> WHAT YOU HAVE TO DO: Count each line below that has the word "align" in it, and give only the total.

> EXERCISE INPUT:
Content starts

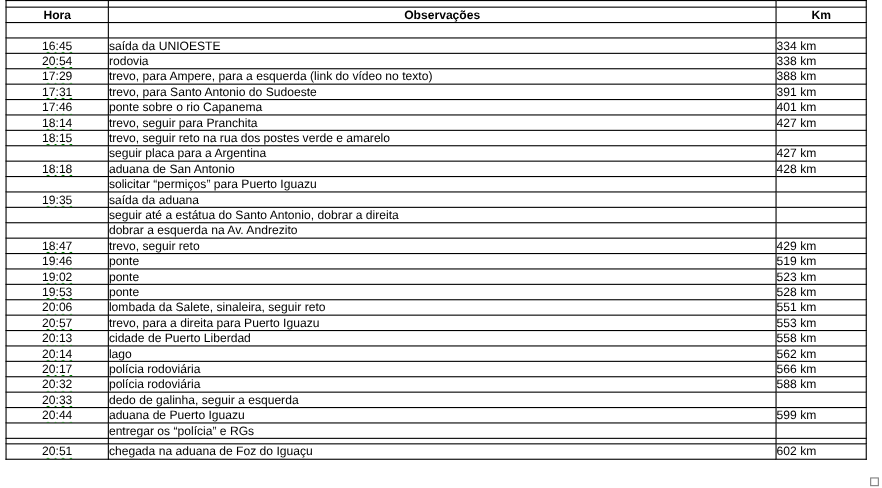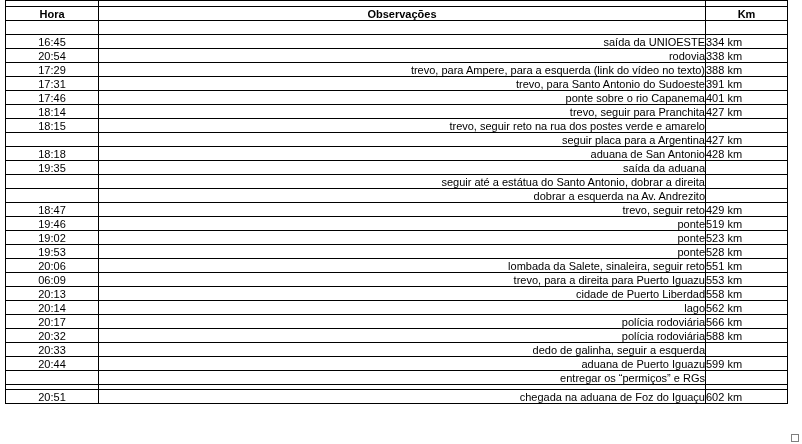--- a/index.html
+++ b/index.html
@@ -45,7 +45,7 @@
     height: 13px;
   }
   td.c-hora { text-align: center; }
-  td.c-obs  { text-align: right; padding-left: 7px; }
+  td.c-obs  { text-align: left; padding-left: 7px; }
   td.c-km   { padding-right: 8px; }
   .time {
     text-decoration-line: underline;

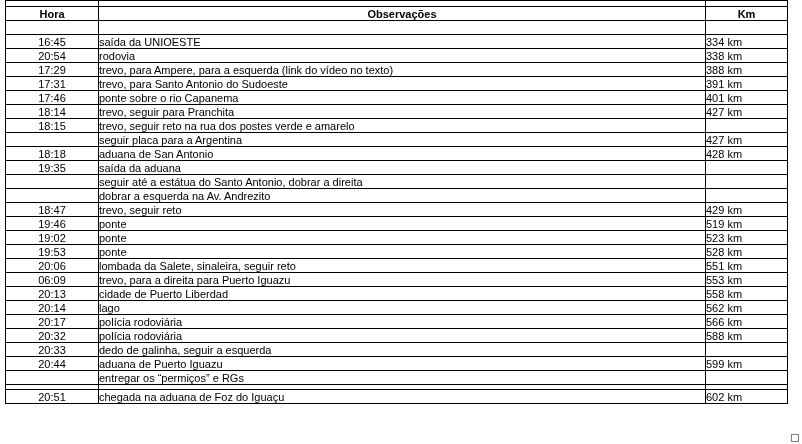--- a/index.html
+++ b/index.html
@@ -138,6 +138,11 @@
       <td class="c-km"><span>428 km</span></td>
     </tr>
         <tr>
+      <td class="c-hora"><span class="time"></span></td>
+      <td class="c-obs"><span>solicitar “permiços” para Puerto Iguazu</span></td>
+      <td class="c-km"><span></span></td>
+    </tr>
+        <tr>
       <td class="c-hora"><span class="time">19:35</span></td>
       <td class="c-obs"><span>saída da aduana</span></td>
       <td class="c-km"><span></span></td>

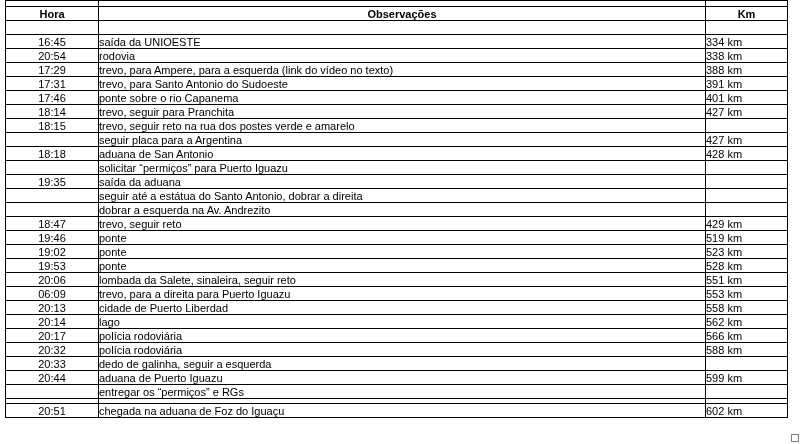--- a/index.html
+++ b/index.html
@@ -183,7 +183,7 @@
       <td class="c-km"><span>551 km</span></td>
     </tr>
         <tr>
-      <td class="c-hora"><span class="time">06:09</span></td>
+      <td class="c-hora"><span class="time">20:57</span></td>
       <td class="c-obs"><span>trevo, para a direita para Puerto Iguazu</span></td>
       <td class="c-km"><span>553 km</span></td>
     </tr>

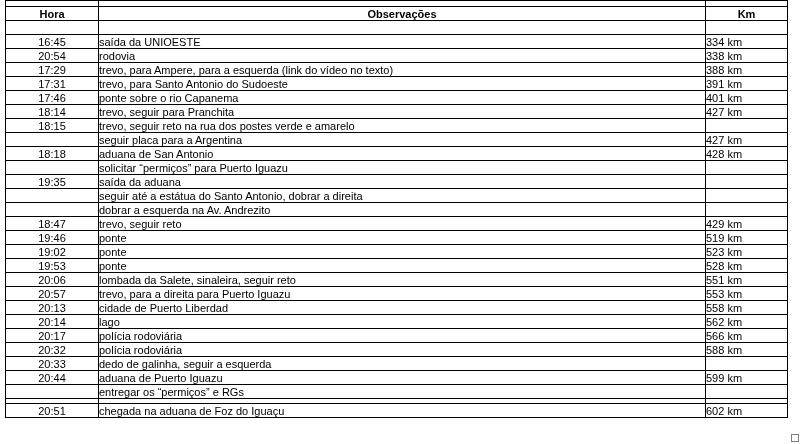--- a/index.html
+++ b/index.html
@@ -219,7 +219,7 @@
     </tr>
         <tr>
       <td class="c-hora"><span class="time"></span></td>
-      <td class="c-obs"><span>entregar os “permiços” e RGs</span></td>
+      <td class="c-obs"><span>entregar os “polícia” e RGs</span></td>
       <td class="c-km"><span></span></td>
     </tr>
         <tr class="thin">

Content ends

> RESULT FOR THIS EXERCISE: 3